Aquí hay un equipo creativo que figuraba en ligas
menores - secuelas de títulos de la Disney;
otras secuelas de calidad cuestionable como Cruel Intentions
3; productores televisivos - que ha pegado el gran
zarpazo. Si bien no tuvo una recaudación espectacular
- éstas suelen ser de las fechas más flojas
en las taquillas yanquis -, a todo el mundo le gustó
la película. Y es que Zombieland, tal como
Shaun of the Dead, tiene risas, sustos y sobre
todo corazón.
A alguien se le ha ocurrido decir (y con bastante inteligencia)
de que el horror está dividido por clases sociales.
Los vampiros suelen ser condes y, por lo tanto, de clase
alta; los hombres lobo son de clase media; y los zombies
vendría a ser el horror proletario. Son
masivos, todos tienen las mismas características
y son baratos de fabricar. Aunque hay momentos de gore
y ataques multitudinarios de muertos vivientes, los
zombies no son lo más importante en Zombieland.
A la película no le interesa demasiado explicar
las causas, o poner un evidente villano en el centro
de escena. Los muertos vivos son más un paisaje
de fondo que otra cosa. Como suele suceder con el género
de los zombies - y por ello la popularidad del mismo
-, semejante escenario da para generar subtextos. En
realidad, siempre se sigue el modelo de George A. Romero
- el padre de la criatura desde su clásico La
Noche de los Muertos Vivos y sus interminables secuelas
y remakes -, en donde los revividos son una especie
de alegoría social. Aquí la historia pasa
en realidad por un grupo de inadaptados sociales que
terminan formando una familia sui generis - y
los zombies vendría a ser el resto de la sociedad
que los ataca o rechaza - . Vean sino los especímenes
que han sobrevivido a la hecatombe: un adolescente fóbico
y antisocial, un provinciano racista y violento, un
dúo de estafadoras. No son precisamente lo
mejorcito del mundo para intentar reconstruir la existencia
de la raza humana.
El tema es que semejantes personajes terminan resultan
queribles, porque empiezan a mostrar un lado humano bastante
tierno. La historia se centra en Columbus (Jesse Eisenberg),
un nerd maniático y antisocial, que comienza
a descubrir el mundo y a madurar cuando debe salir al
exterior de su hermético departamento de estudiante.
En el fondo, Zombieland no es más que una
road movie en donde
los personajes se redescubren a sí mismos.

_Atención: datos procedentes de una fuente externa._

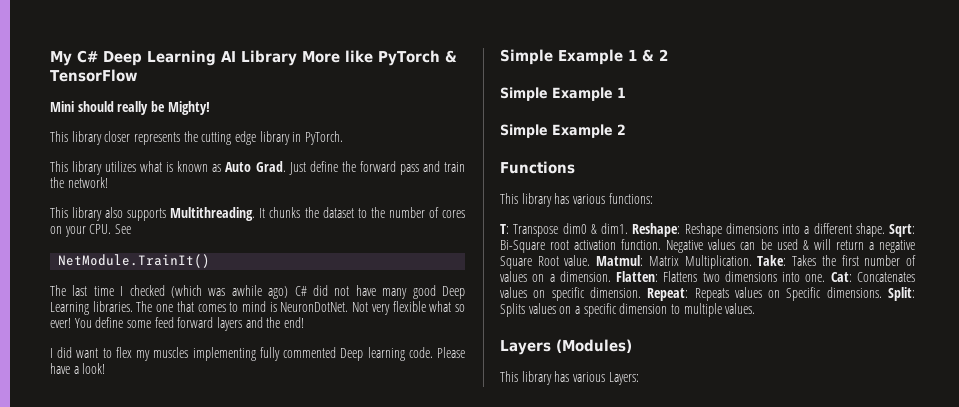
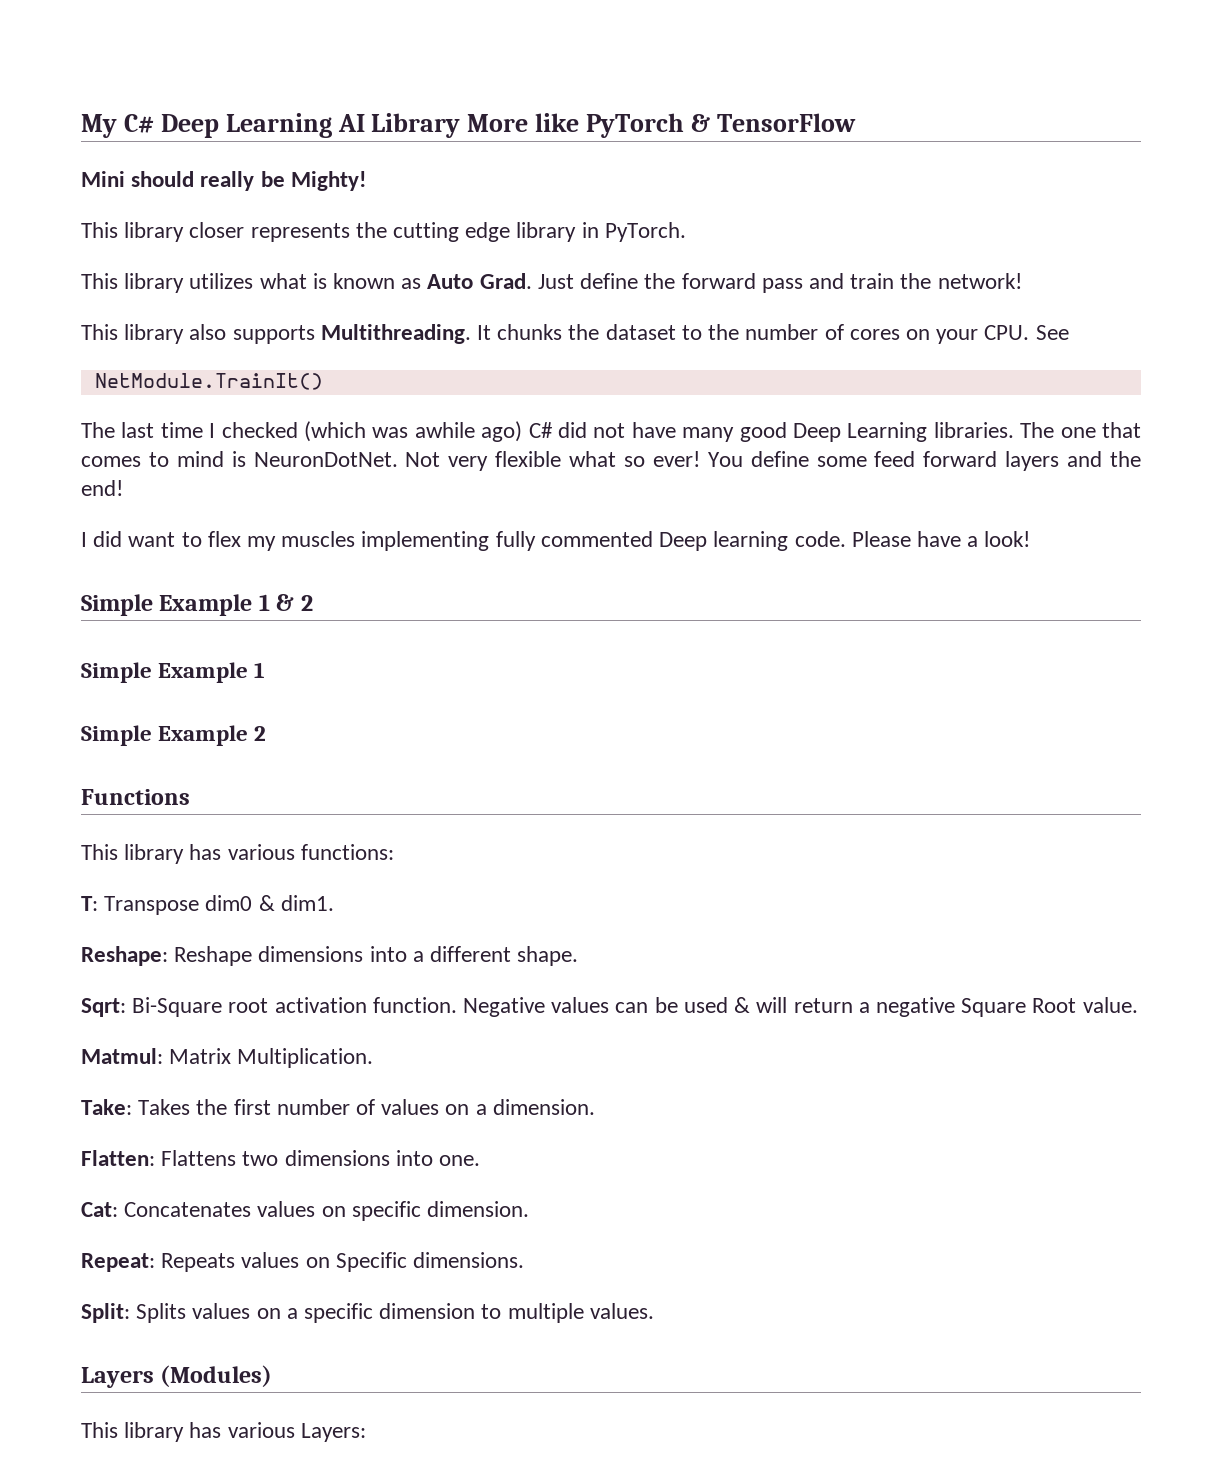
- T: Transpose dim0 & dim1. Reshape: Reshape dimensions into a different shape. Sqrt: Bi-Square root activation function.
+ T: Transpose dim0 & dim1.
+ Reshape: Reshape dimensions into a different shape.
+ Sqrt: Bi-Square root activation function.
- Negative values can be used & will return a negative Square Root value. Matmul: Matrix Multiplication. Take: Takes the first number of values on a dimension. Flatten: Flattens two dimensions into one. Cat: Concatenates values on specific dimension. Repeat: Repeats values on Specific dimensions. Split: Splits values on a specific dimension to multiple values.
+ Negative values can be used & will return a negative Square Root value.
+ Matmul: Matrix Multiplication.
+ Take: Takes the first number of values on a dimension.
+ Flatten: Flattens two dimensions into one.
+ Cat: Concatenates values on specific dimension.
+ Repeat: Repeats values on Specific dimensions.
+ Split: Splits values on a specific dimension to multiple values.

Ya sé
que todo este análisis suena demasiado intelectual
ya que estamos hablando de una comedia, pero allí
precisamente es donde radica el plus que hace tan disfrutable
al filme. No son personajes profundos ni demasiado tridimensionales,
pero al menos son entendibles y creíbles, y uno
se identifica con ellos.
Y mientras se redescubren y empiezan a valorar el significado
de la amistad, se les presentan situaciones disparatadas.
Por momentos Zombieland parece sintonizar a Feast
- en especial los cartelitos en pantalla con las reglas
de supervivencia de Columbus -, y muchas veces la acción
es propia de las caricaturas, como la secuencia de el
asesino de zombies de la semana. Al momento de generar
situaciones cómicas, lo hace con gracia y a veces
con mucha gracia. Toda la secuencia en que el
cuarteto llega a Los Angeles e irrumpe en la mansión
de Bill Murray es desopilante. Será breve, pero
por lejos es lo mejor del filme.
Zombieland es una excelente comedia con zombies.
Hay gore, pero no tanto. Los diálogos
tienen su chispa, y los actores están espléndidos
en sus excéntricos papeles. Entretiene de cabo
a rabo, y encima ofrece un plus de cierta profundidad.